—Ah ça! mon cher, à quel gouverneur parlez-vous? dit Pardaillan.
—Mais, balbutia le sergent, à vous!... Car, je suppose que vous êtes le nouveau gouverneur.
—Tiens! fit Pardaillan qui se frappa le front. J'allais justement oublier... Mon ami, faites-moi le plaisir d'aller à la tour du Nord et de délivrer ceux de vos camarades que j'y ai enfermés. Quant au gouverneur... M. de Bussi-Leclerc! Vous le trouverez au cachot du deuxième sous-sol où il doit fort pester. Allez, mon ami, allez.
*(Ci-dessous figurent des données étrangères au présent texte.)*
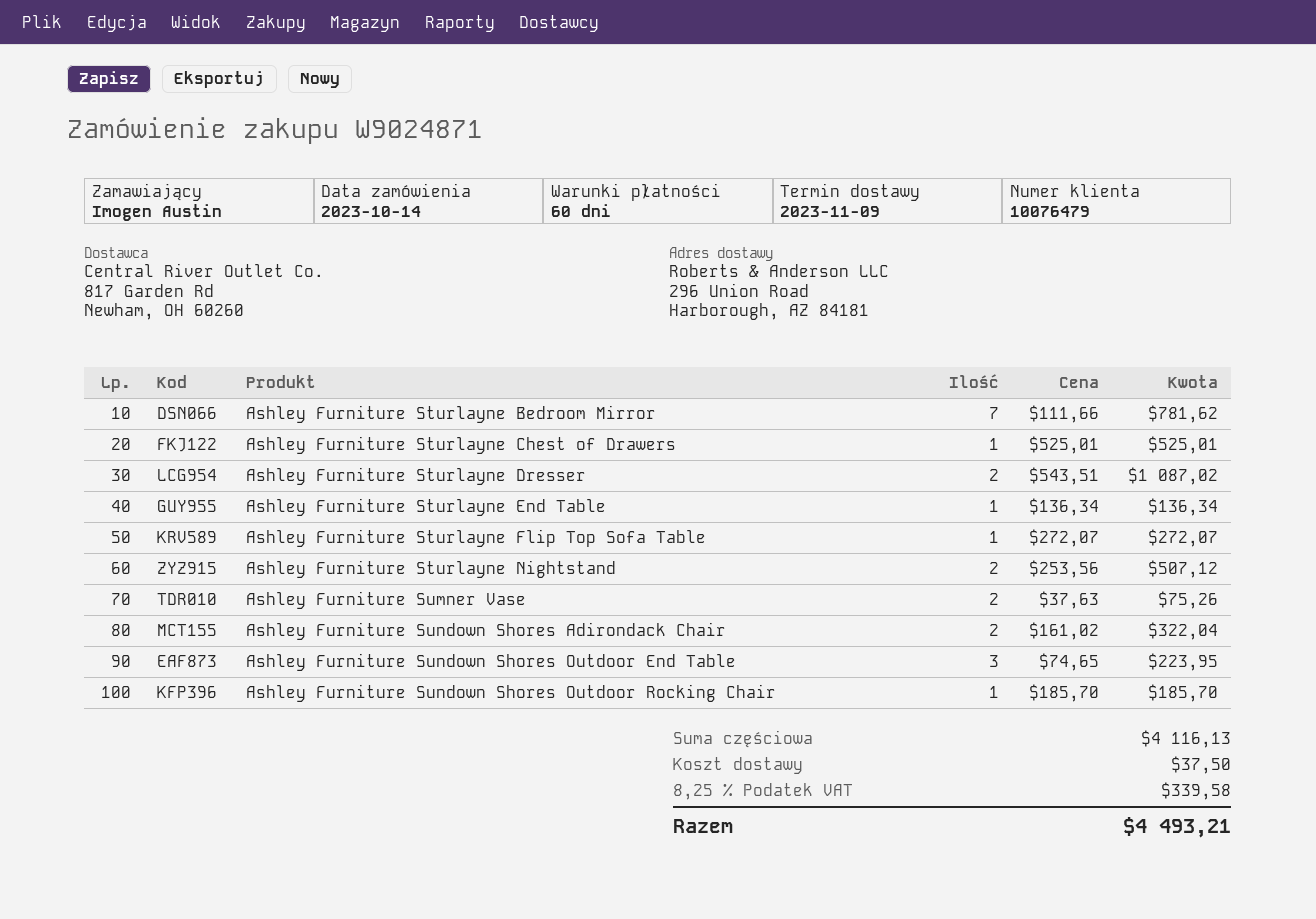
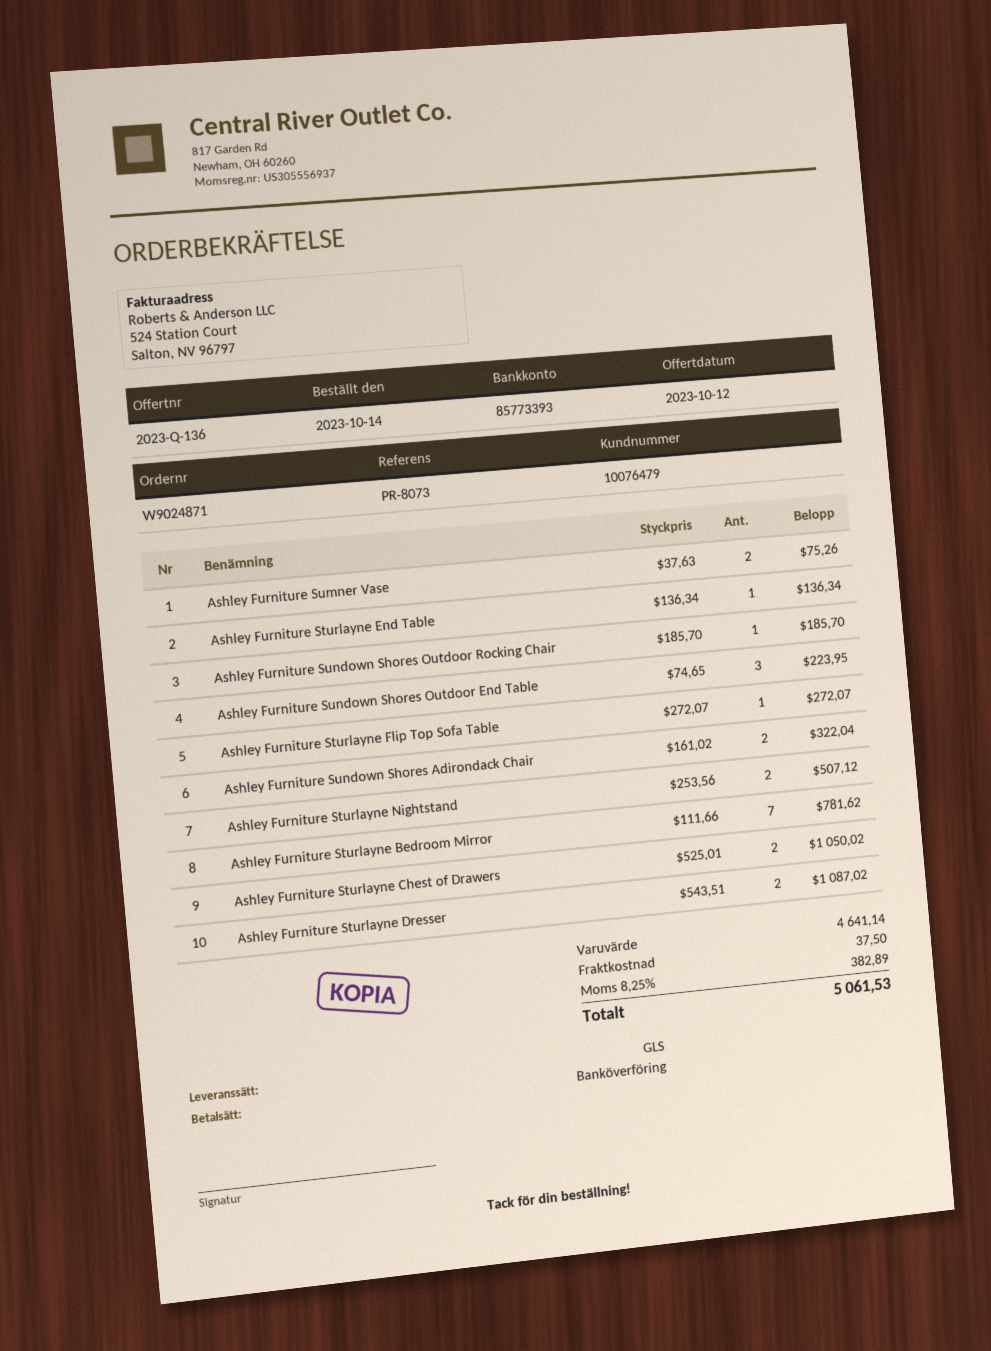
Ashley Furniture Sturlayne Chest of Drawers: 1 x 525.01 = 525.01 -> 2 x 525.01 = 1050.02
subtotal: 4116.13 -> 4641.14
tax: 8.25% = 339.58 -> 8.25% = 382.89
total: 4493.21 -> 5061.53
—Mais vous n'êtes pas le nouveau gouverneur? rugit le sergent, blême devant ce qu'il entrevoyait.
—Moi? fit Pardaillan avec cette froideur qu'il avait dans les moments où il s'amusait à l'excès, moi? je suis un prisonnier comme ces messieurs que vous avez poussés dehors. Et, vous voyez, je fais comme eux, je m'en vais...
Le sergent demeura sur place, comme frappé de la foudre. Quand il reprit ses sens, Pardaillan et Charles étaient déjà loin. A demi fou, le sergent vociféra à une patrouille qui passait au pas de course d'entrer à la Bastille. Mais la patrouille courait aux remparts et ne s'inquiéta pas de ces cris. D'ailleurs tout criait dans Paris. Et, comme le soleil se levait, un étrange spectacle apparut aux yeux des rares Parisiens demeurés chez eux.
La plupart des maisons étaient barricadées; dans les rues, les chaînes étaient tendues. Tout ce qui était valide était aux remparts. Et, sur ces remparts, c'était une foule énorme, grouillante, interrogeant les horizons paisibles...
Le duc de Guise, posté à la porte Neuve, qui était le point faible parce qu'on pouvait essayer de passer par la Seine, le duc de Guise avait concentré là ses meilleures troupes. Des cavaliers étaient partis hors du mur pour tâcher de reconnaître les forces royalistes...
Et, peu à peu, ces éclaireurs revenaient l'un après l'autre... Et tous apportaient la même réponse...
—Pas de royalistes autour de Paris! pas d'ennemis!